Reproduce the records precisely. Omit every picture.

(Beginning of Records for this exercise)

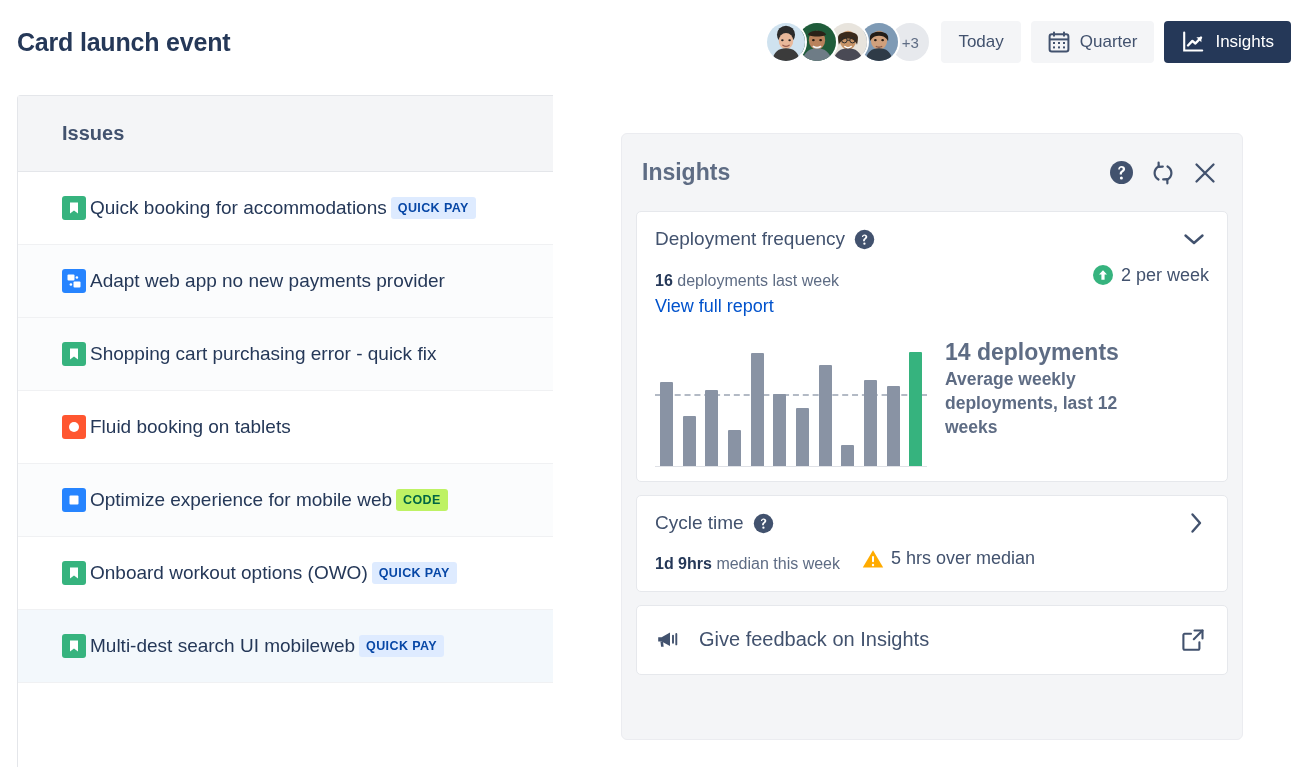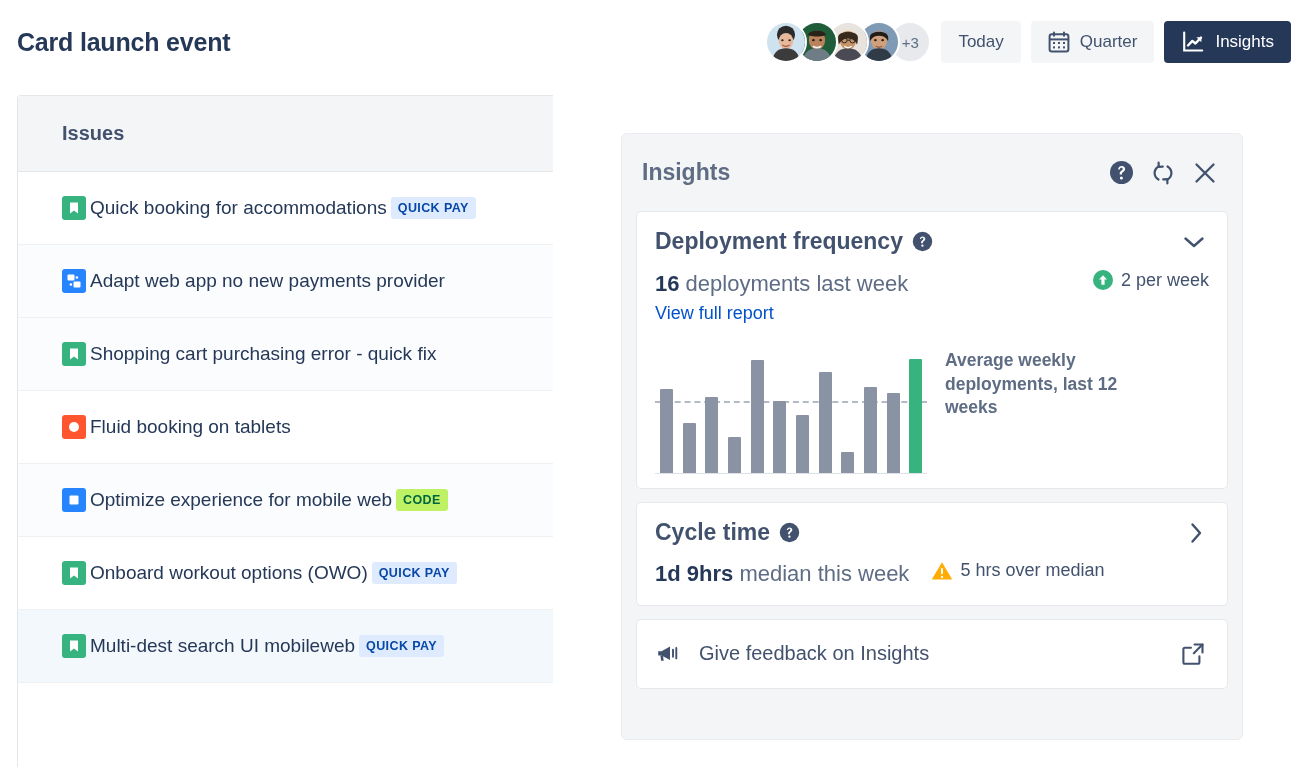--- a/index.html
+++ b/index.html
@@ -110,26 +110,26 @@
 
   .metric-card {
     background:#fff; border:1px solid #e6e8ec; border-radius:5px;
     margin:0 14px 13px 14px;
   }
   .metric-card.df { padding:16px 18px 14px 18px; }
   .metric-head {
     display:flex; align-items:center; justify-content:space-between;
   }
   .metric-head-left { display:flex; align-items:center; gap:9px; }
-  .metric-name { font-size:23px; font-weight:700; color:#42526e; }
+  .metric-name { font-size:19px; font-weight:400; color:#42526e; }
   .metric-sub {
     display:flex; align-items:baseline; justify-content:space-between;
     margin-top:14px;
   }
-  .metric-sub-left { font-size:22px; color:#5e6c84; }
+  .metric-sub-left { font-size:16px; color:#5e6c84; }
   .metric-sub-left b { color:#253858; font-weight:700; }
   .metric-sub-right {
     font-size:18px; color:#42526e;
     display:flex; align-items:center; gap:7px;
   }
   .link {
     display:inline-block; margin-top:6px;
     font-size:18px; color:#0052cc; text-decoration:none; cursor:pointer;
   }
 
@@ -444,20 +444,21 @@
                   <div class="bar" style="height:80px"></div>
                 </div>
               <div class="bar-slot">
                   <div class="bar hl" style="height:114px"></div>
                 </div>
             </div>
             <div class="chart-baseline"></div>
           </div>
 
           <div class="chart-note">
+            <div class="chart-note-main">14 deployments</div>
             <div class="chart-note-sub">Average weekly deployments, last 12 weeks</div>
           </div>
         </div>
       </div>
 
       <div class="metric-card ct">
         <div class="metric-head">
           <span class="metric-head-left">
             <span class="metric-name">Cycle time</span>
             <span style="display:flex">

(End of Records for this exercise)

• **Task result**
--- a/index.html
+++ b/index.html
@@ -110,26 +110,26 @@
 
   .metric-card {
     background:#fff; border:1px solid #e6e8ec; border-radius:5px;
     margin:0 14px 13px 14px;
   }
   .metric-card.df { padding:16px 18px 14px 18px; }
   .metric-head {
     display:flex; align-items:center; justify-content:space-between;
   }
   .metric-head-left { display:flex; align-items:center; gap:9px; }
-  .metric-name { font-size:23px; font-weight:700; color:#42526e; }
+  .metric-name { font-size:19px; font-weight:400; color:#42526e; }
   .metric-sub {
     display:flex; align-items:baseline; justify-content:space-between;
     margin-top:14px;
   }
-  .metric-sub-left { font-size:22px; color:#5e6c84; }
+  .metric-sub-left { font-size:16px; color:#5e6c84; }
   .metric-sub-left b { color:#253858; font-weight:700; }
   .metric-sub-right {
     font-size:18px; color:#42526e;
     display:flex; align-items:center; gap:7px;
   }
   .link {
     display:inline-block; margin-top:6px;
     font-size:18px; color:#0052cc; text-decoration:none; cursor:pointer;
   }
 
@@ -444,20 +444,21 @@
                   <div class="bar" style="height:80px"></div>
                 </div>
               <div class="bar-slot">
                   <div class="bar hl" style="height:114px"></div>
                 </div>
             </div>
             <div class="chart-baseline"></div>
           </div>
 
           <div class="chart-note">
+            <div class="chart-note-main">14 deployments</div>
             <div class="chart-note-sub">Average weekly deployments, last 12 weeks</div>
           </div>
         </div>
       </div>
 
       <div class="metric-card ct">
         <div class="metric-head">
           <span class="metric-head-left">
             <span class="metric-name">Cycle time</span>
             <span style="display:flex">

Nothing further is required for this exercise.